Posted by: tmm | Jun 19, 2024 5:37:47 PM

"none of the current Justices were even on the Court when Crawford and Blakely were decided"

Justice Thomas was on the Court then.

Posted by: anon | Jun 19, 2024 7:37:11 PM

Very right, anon. Dumb of me to forget that. Post amended.

Posted by: Doug B | Jun 19, 2024 9:30:28 PM

tmm --

Well phooey. But it would be a great topic. Originalism is invoked by many but understood by few.

Posted by: Bill Otis | Jun 19, 2024 9:44:15 PM

federalist --

"https://www.nationalreview.com/news/jack-phillips-appears-before-colorado-supreme-court-for-transgender-cake-lawsuit-this-case-is-about-free-speech-for-everyone/ The Court is being defied. Same with Biden's student loan forgiveness."

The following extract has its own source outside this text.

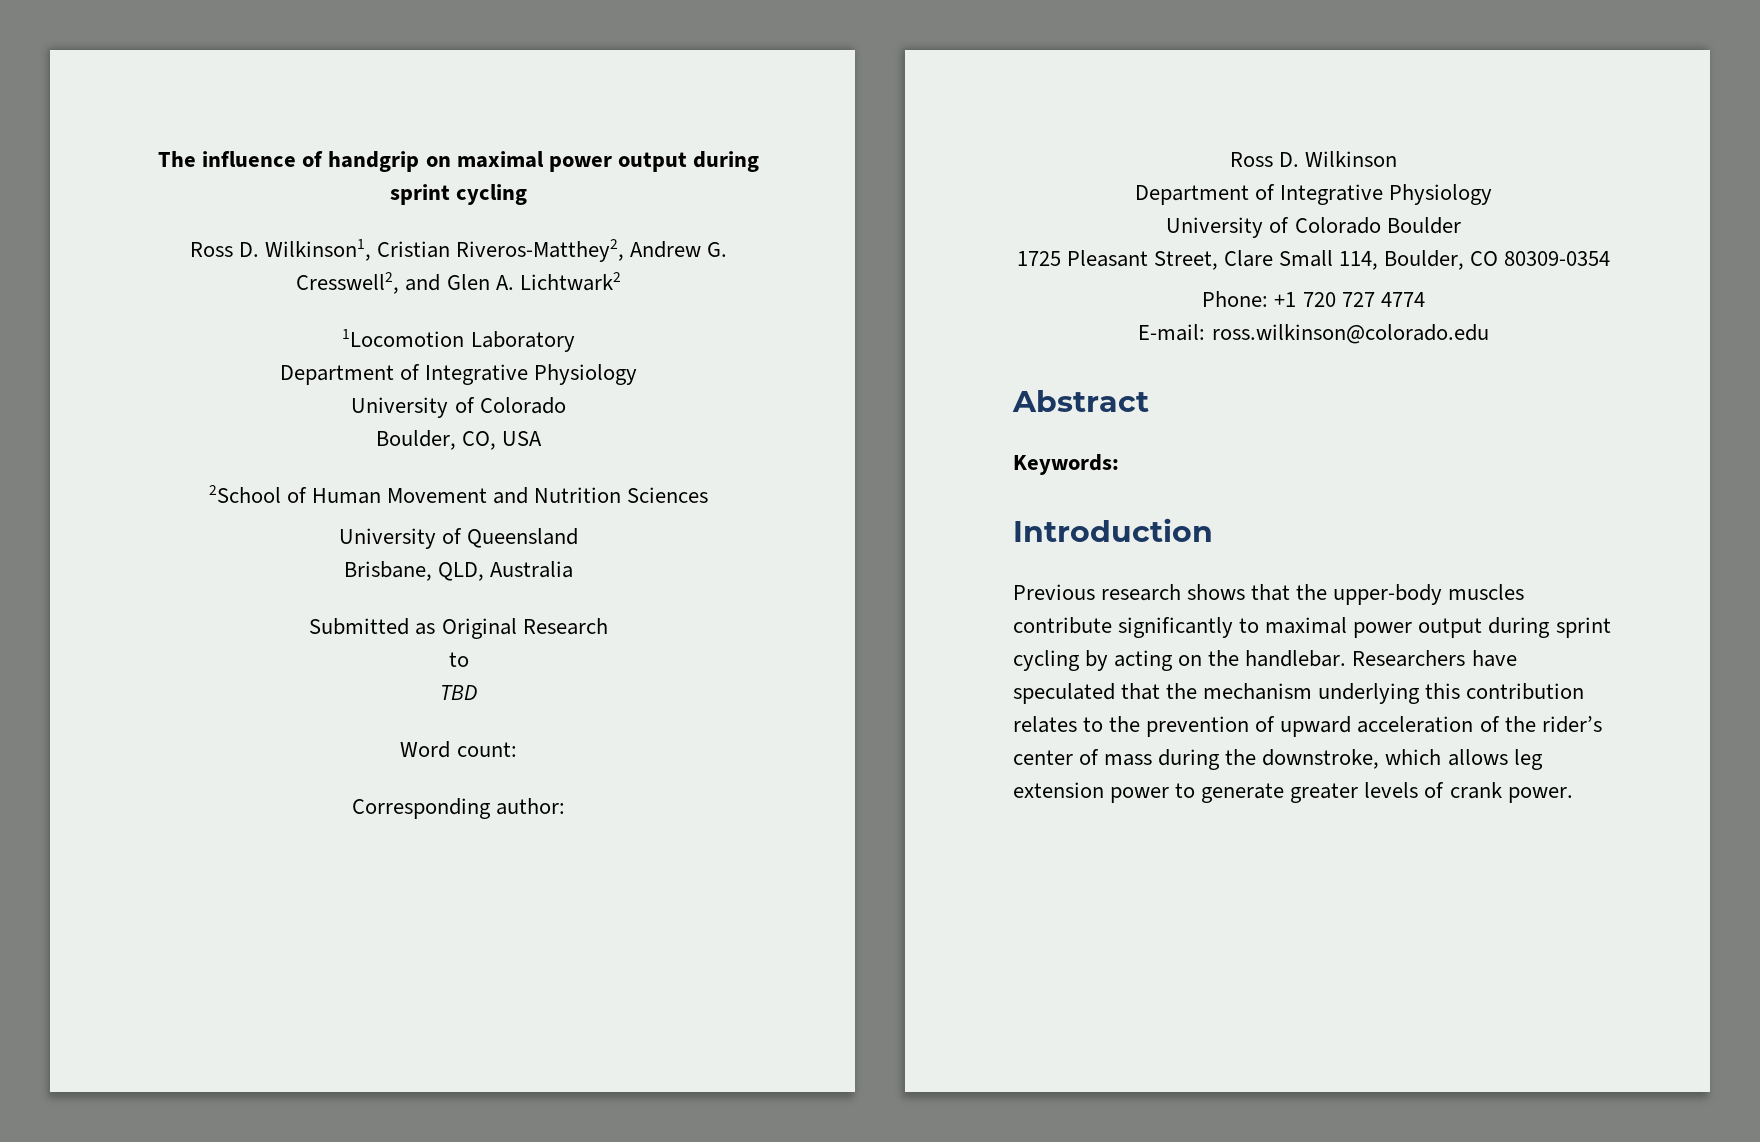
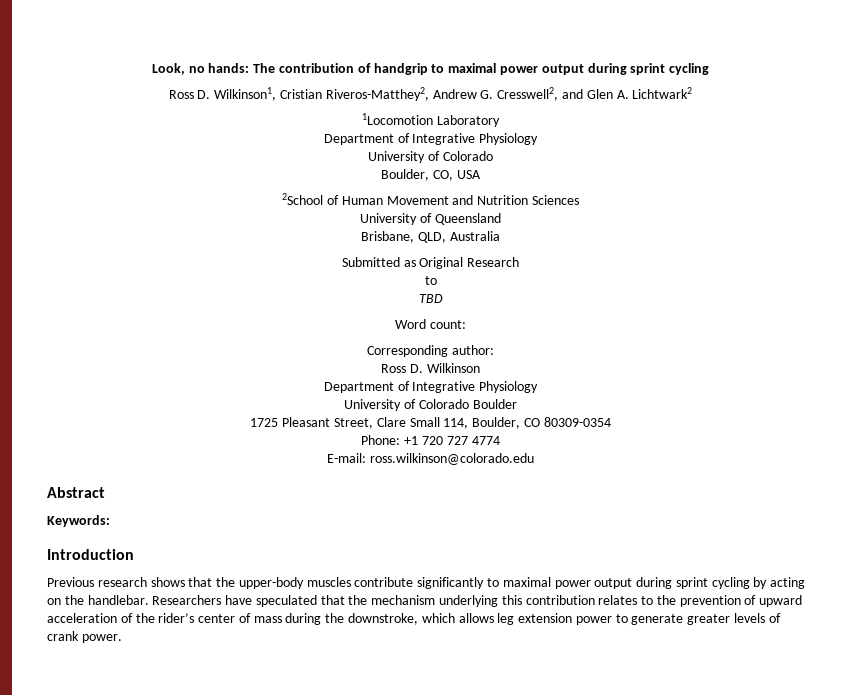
- The influence of handgrip on maximal power output during sprint cycling
+ Look, no hands: The contribution of handgrip to maximal power output during sprint cycling

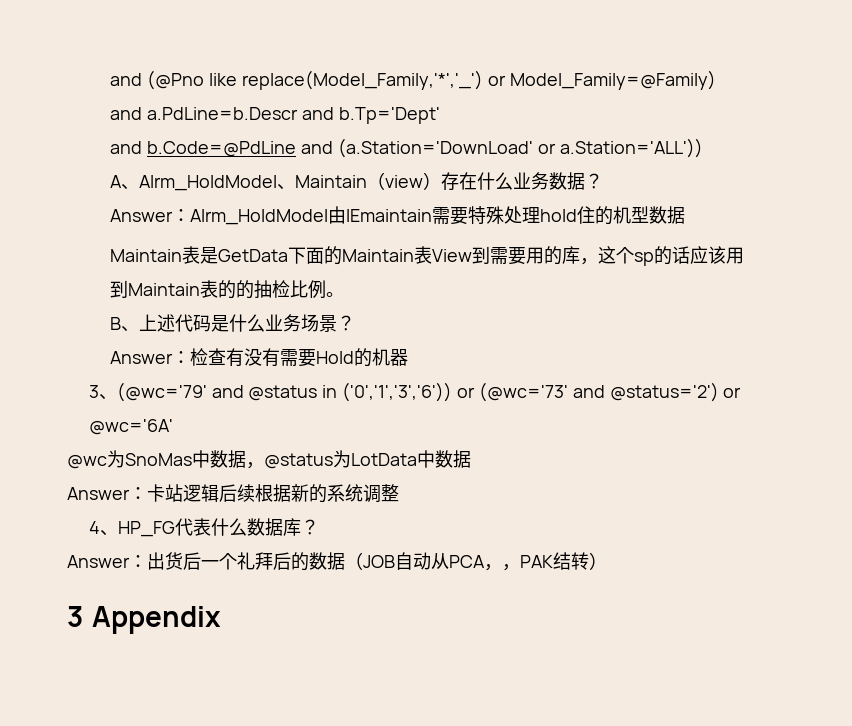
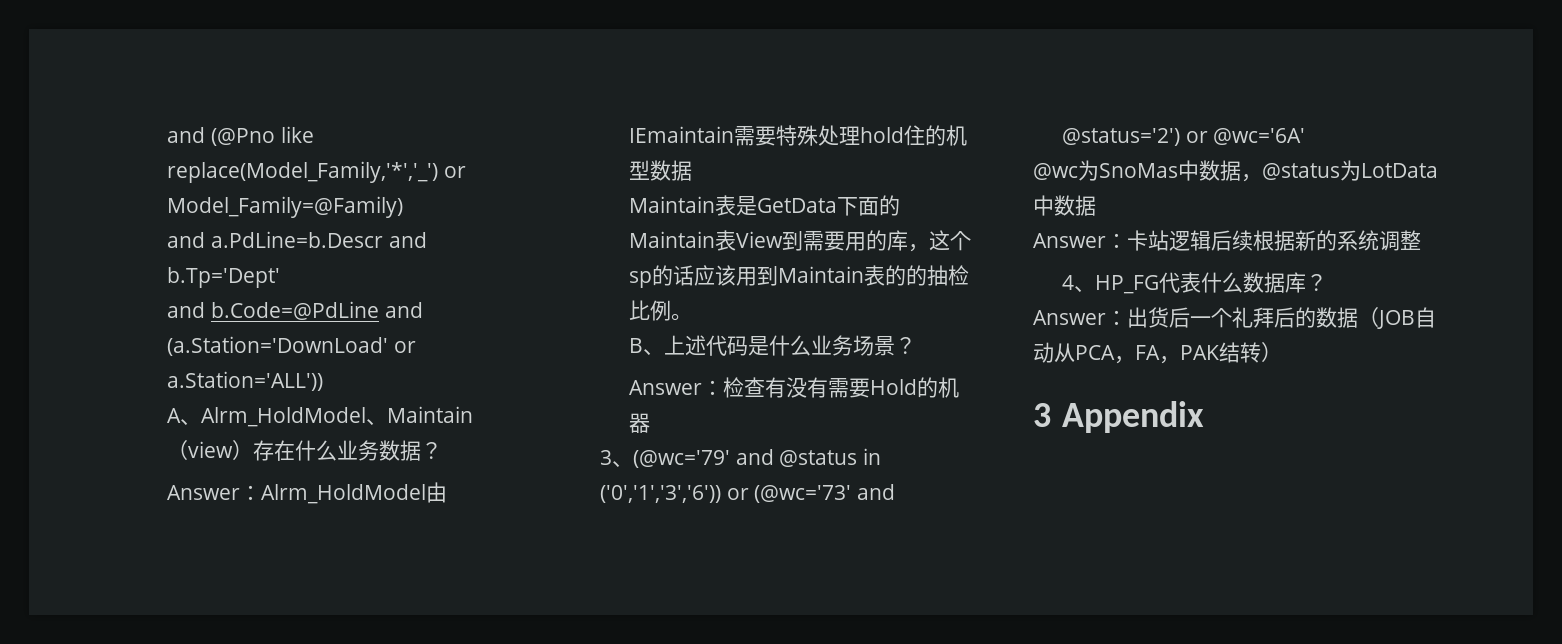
- Answer：出货后一个礼拜后的数据（JOB自动从PCA，，PAK结转）
+ Answer：出货后一个礼拜后的数据（JOB自动从PCA，FA，PAK结转）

Just so. The Colorado Supreme Court is a piece of work. They've been hounding the cake maker since forever. And it was the Colorado Court that kicked Trump off the primary ballot by an alleged interpretation of the 14th Amendment so bizarre that it lost 9-0 in SCOTUS.

I guess their theory was that Trump is so much a threat to democracy that the way to SAVE democracy was by making sure the voters could only vote for one candidate (Joe). In other words, they had to destroy democracy in order to save it.

Far out!

Posted by: Bill Otis | Jun 19, 2024 10:12:34 PM

Bill,

Just as moving abortion to the states where it can be voted on was the end of democracy.

The word doesn’t mean what they think it means.